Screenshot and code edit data

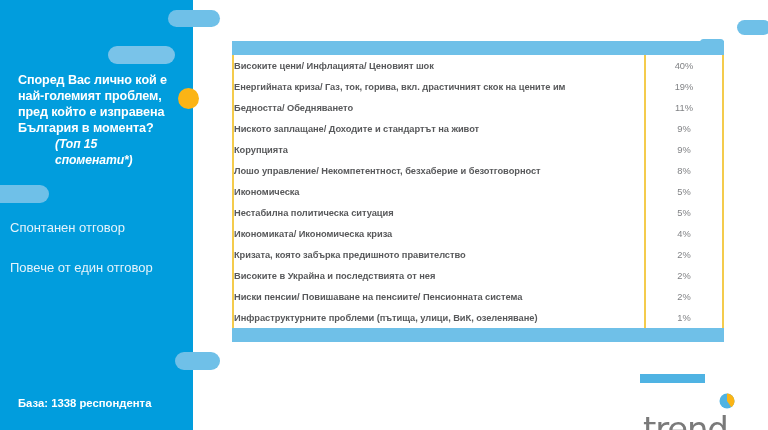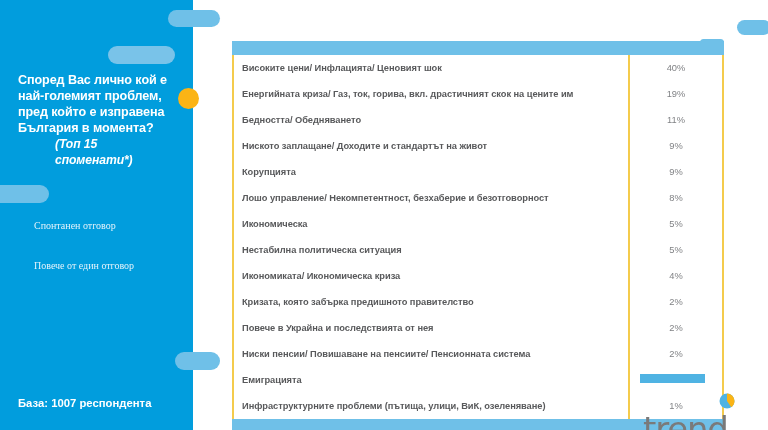--- a/index.html
+++ b/index.html
@@ -131,7 +131,7 @@
   }
   .tbl tr { height: 21px; }
   .tbl td {
-    padding: 8px;
+    padding: 0;
     vertical-align: middle;
   }
   .cell-label {

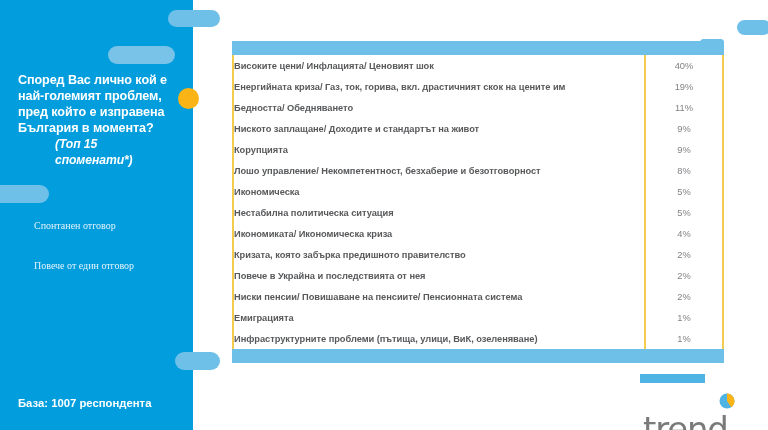--- a/index.html
+++ b/index.html
@@ -84,13 +84,12 @@
   }
   .note {
     position: absolute;
-    left: 34px;
+    left: 10px;
     width: 170px;
     color: #E4F3FB;
-    font-size: 10px;
+    font-size: 13px;
     font-weight: normal;
     z-index: 5;
-    font-family: Liberation Serif, serif;
   }
   .note-1 { top: 220px; }
   .note-2 { top: 260px; }

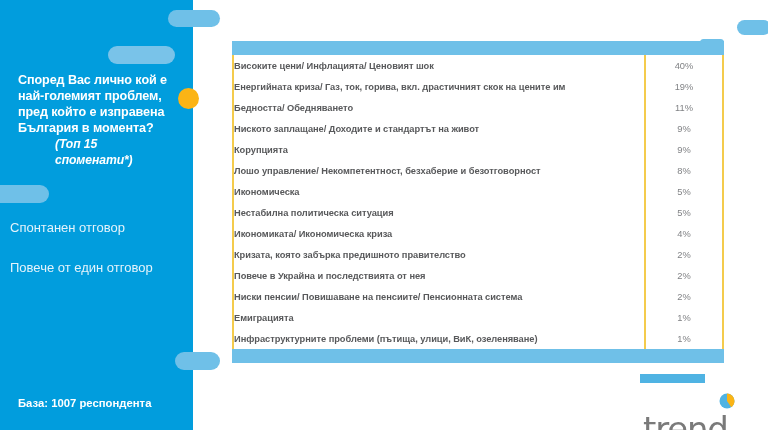--- a/index.html
+++ b/index.html
@@ -257,7 +257,7 @@
             <td class="cell-pct">2%</td>
           </tr>
           <tr>
-            <td class="cell-label">Повече в Украйна и последствията от нея</td>
+            <td class="cell-label">Високите в Украйна и последствията от нея</td>
             <td class="cell-pct">2%</td>
           </tr>
           <tr>

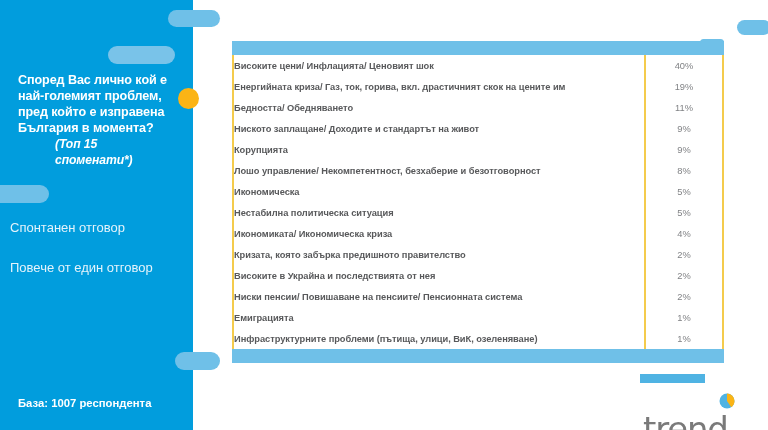--- a/index.html
+++ b/index.html
@@ -265,10 +265,6 @@
             <td class="cell-pct">2%</td>
           </tr>
           <tr>
-            <td class="cell-label">Емиграцията</td>
-            <td class="cell-pct">1%</td>
-          </tr>
-          <tr>
             <td class="cell-label">Инфраструктурните проблеми (пътища, улици, ВиК, озеленяване)</td>
             <td class="cell-pct">1%</td>
           </tr>

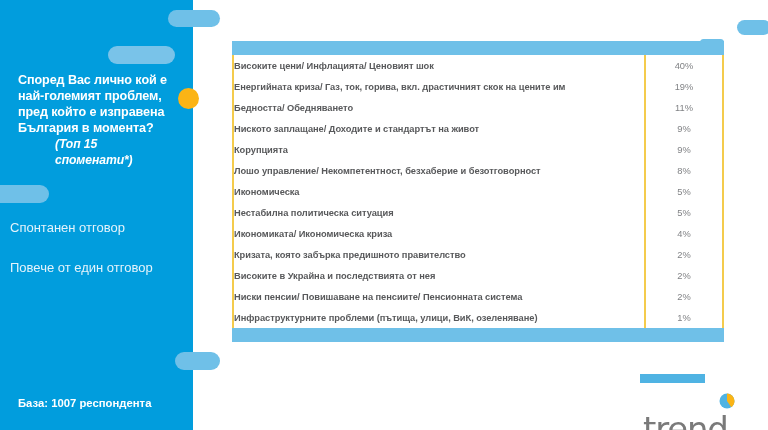--- a/index.html
+++ b/index.html
@@ -210,7 +210,7 @@
 
   <div class="note note-1">Спонтанен отговор</div>
   <div class="note note-2">Повече от един отговор</div>
-  <div class="base">База:  1007 респондента</div>
+  <div class="base">База:  1338 респондента</div>
 
   <div class="table-wrap">
     <div class="bar bar-top"></div>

# [What is needed]
Without the pictures, return all the entries above exactly as they stand.

# [Exercise response]
--- a/index.html
+++ b/index.html
@@ -131,7 +131,7 @@
   }
   .tbl tr { height: 21px; }
   .tbl td {
-    padding: 8px;
+    padding: 0;
     vertical-align: middle;
   }
   .cell-label {

--- a/index.html
+++ b/index.html
@@ -84,13 +84,12 @@
   }
   .note {
     position: absolute;
-    left: 34px;
+    left: 10px;
     width: 170px;
     color: #E4F3FB;
-    font-size: 10px;
+    font-size: 13px;
     font-weight: normal;
     z-index: 5;
-    font-family: Liberation Serif, serif;
   }
   .note-1 { top: 220px; }
   .note-2 { top: 260px; }

--- a/index.html
+++ b/index.html
@@ -257,7 +257,7 @@
             <td class="cell-pct">2%</td>
           </tr>
           <tr>
-            <td class="cell-label">Повече в Украйна и последствията от нея</td>
+            <td class="cell-label">Високите в Украйна и последствията от нея</td>
             <td class="cell-pct">2%</td>
           </tr>
           <tr>

--- a/index.html
+++ b/index.html
@@ -265,10 +265,6 @@
             <td class="cell-pct">2%</td>
           </tr>
           <tr>
-            <td class="cell-label">Емиграцията</td>
-            <td class="cell-pct">1%</td>
-          </tr>
-          <tr>
             <td class="cell-label">Инфраструктурните проблеми (пътища, улици, ВиК, озеленяване)</td>
             <td class="cell-pct">1%</td>
           </tr>

--- a/index.html
+++ b/index.html
@@ -210,7 +210,7 @@
 
   <div class="note note-1">Спонтанен отговор</div>
   <div class="note note-2">Повече от един отговор</div>
-  <div class="base">База:  1007 респондента</div>
+  <div class="base">База:  1338 респондента</div>
 
   <div class="table-wrap">
     <div class="bar bar-top"></div>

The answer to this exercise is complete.